Scenario 1 You know the location of the Integer 3 in the list.

Scenario 2 You don’t know the location of the Integer 3 in the list.

Problem statement
Modify the given scaffolding code so that you handle Scenario 1. If the desired integer is properly removed, the sum of all elements in the list will be matched with what the test case expects.

import java.io.*;
import java.util.*;
public class JavaTutorial{ 
    public static void main(String[] args){ 
        List<Integer> numbers = new ArrayList<Integer>(); 
        numbers.add(1); 
        numbers.add(2); 
        numbers.add(3); 
        numbers.add(3); 
        numbers.add(4);
        numbers.add(3); 
        System.out.println("ArrayList contains : " + numbers); 
        numbers.remove(3);
        System.out.println("ArrayList contains : " + numbers); 
        int sum = 0;
        for (int i: numbers)
            sum += i;
        System.out.println (sum);
    }
}

This is my question and Sample Code to edit with.
Can anyone help me solve the problem?

  • If you are searching for the number three, you can use the ArrayList's indexOf method – Logan Feb 26 '16 at 05:36
  • Can you comment a sample code? – Steve Paul Willson Feb 26 '16 at 05:38
  • 2
    What thoughts do you have towards the problem? It sounds like you just dumped an assignment here without an attempt. – OneCricketeer Feb 26 '16 at 05:39
  • Just use your ArrayList instance to call that method. Do some research, there is a Javadoc for it on Oracle's site. And if you are removing inside of a loop while searching for similar elements, be sure to decrement your counter – Logan Feb 26 '16 at 05:42
  • 1
    better question: [why are you creating a magic list of numbers](http://meta.stackexchange.com/a/66378)? Whatever you're doing here, putting ints in an ArrayList makes no sense. If this is homework, stackoverflow has [additional criteria](/help/on-topic) for asking homework questions that you should probably edit your post for. – Mike 'Pomax' Kamermans Feb 26 '16 at 05:42
  • I've attempted some possibilities. I've removed the number 3 from the list, and returned the sum without value 3, but still the Test Case fails. – Steve Paul Willson Feb 26 '16 at 05:42
  • Hint: `numbers.remove(3)` returns `true` if 3 was removed from the list and `false` if it did not remove 3. That will get you to the point of " If the desired integer is properly removed" – OneCricketeer Feb 26 '16 at 05:44

5 Answers5

1

Check the javadocs of ArrayList, there is a remove method which takes the index as an argument. https://docs.oracle.com/javase/7/docs/api/java/util/ArrayList.html#remove(int)

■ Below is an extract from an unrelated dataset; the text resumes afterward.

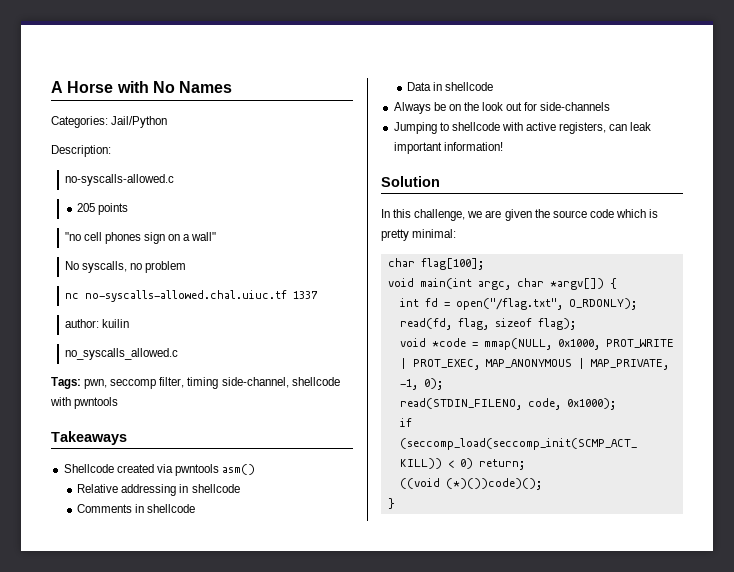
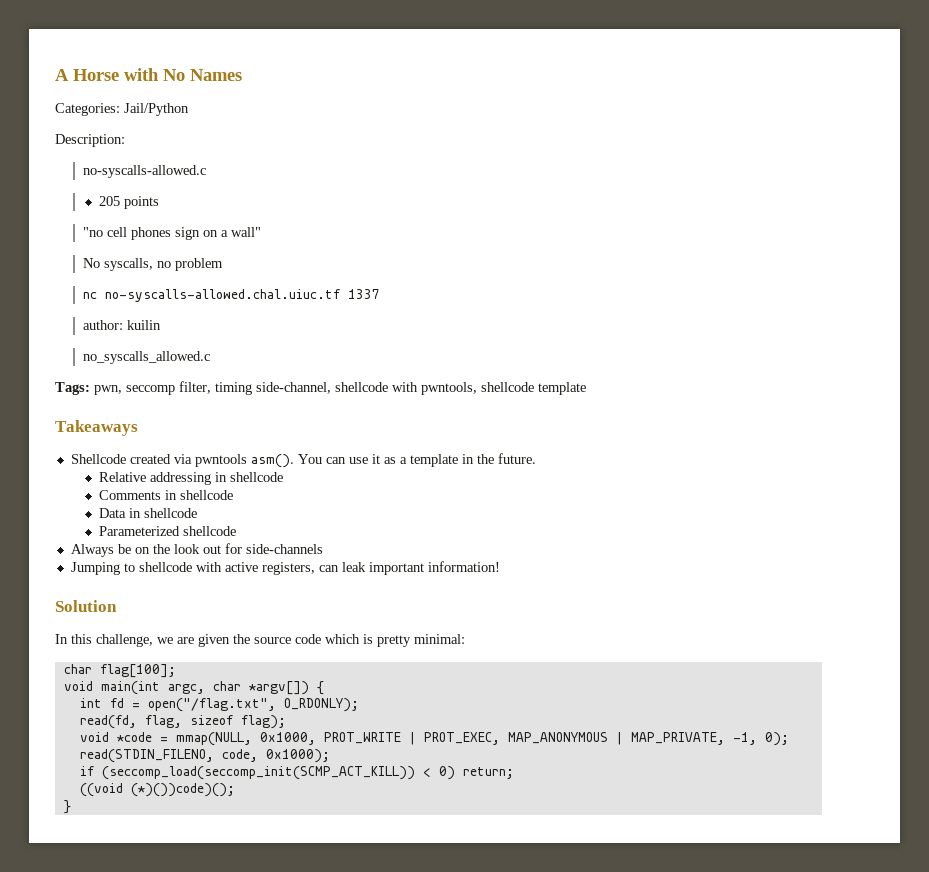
[74,397,119,409] pwntools -> [421,382,586,395] pwntools, shellcode template
[222,464,256,475] asm() -> [250,453,536,468] asm(). You can use it as a template in the future.
(494, 86) none -> [99,526,237,536] // Parameterized shellcode

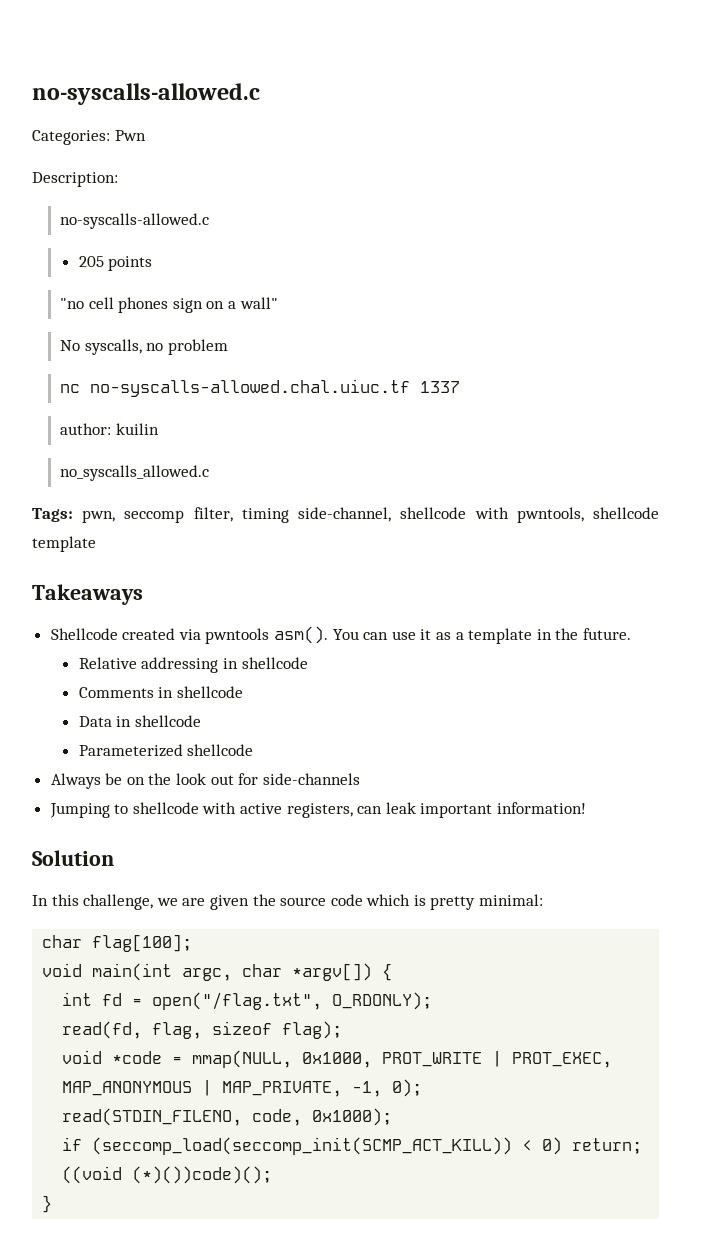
[55,68,242,81] A Horse with No Names -> [32,83,260,105] no-syscalls-allowed.c
[124,103,189,116] Jail/Python -> [114,130,146,141] Pwn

For the second case Iterate through the list to find "3" and remove it. Here is a good tutorial on it: http://www.mkyong.com/java/how-do-loop-iterate-a-list-in-java/

Stephen84s
  • 88
  • 6
  • 1
    Well, you've guided without direct answer. – vels4j Feb 26 '16 at 05:41
  • As a new user, you should read [this](http://meta.stackexchange.com/a/8259) on why link-only answers, while potentially helpful, are not ideal. Can you please include a full answer in addition to your links? – IanS Feb 26 '16 at 05:46
  • @IanS Just went through the post, but I feel for this question I still feel the links are better cause this looks more like an assignment and the user seems new to Java, in my first link I am exposing the user to javadocs which any serious java programmer should look at first. If we give out the answer like Joydeep I don't see why the user would even bother visiting the link. – Stephen84s Feb 26 '16 at 06:00
1

To Give you a hint, you need to modify between two System.out.println.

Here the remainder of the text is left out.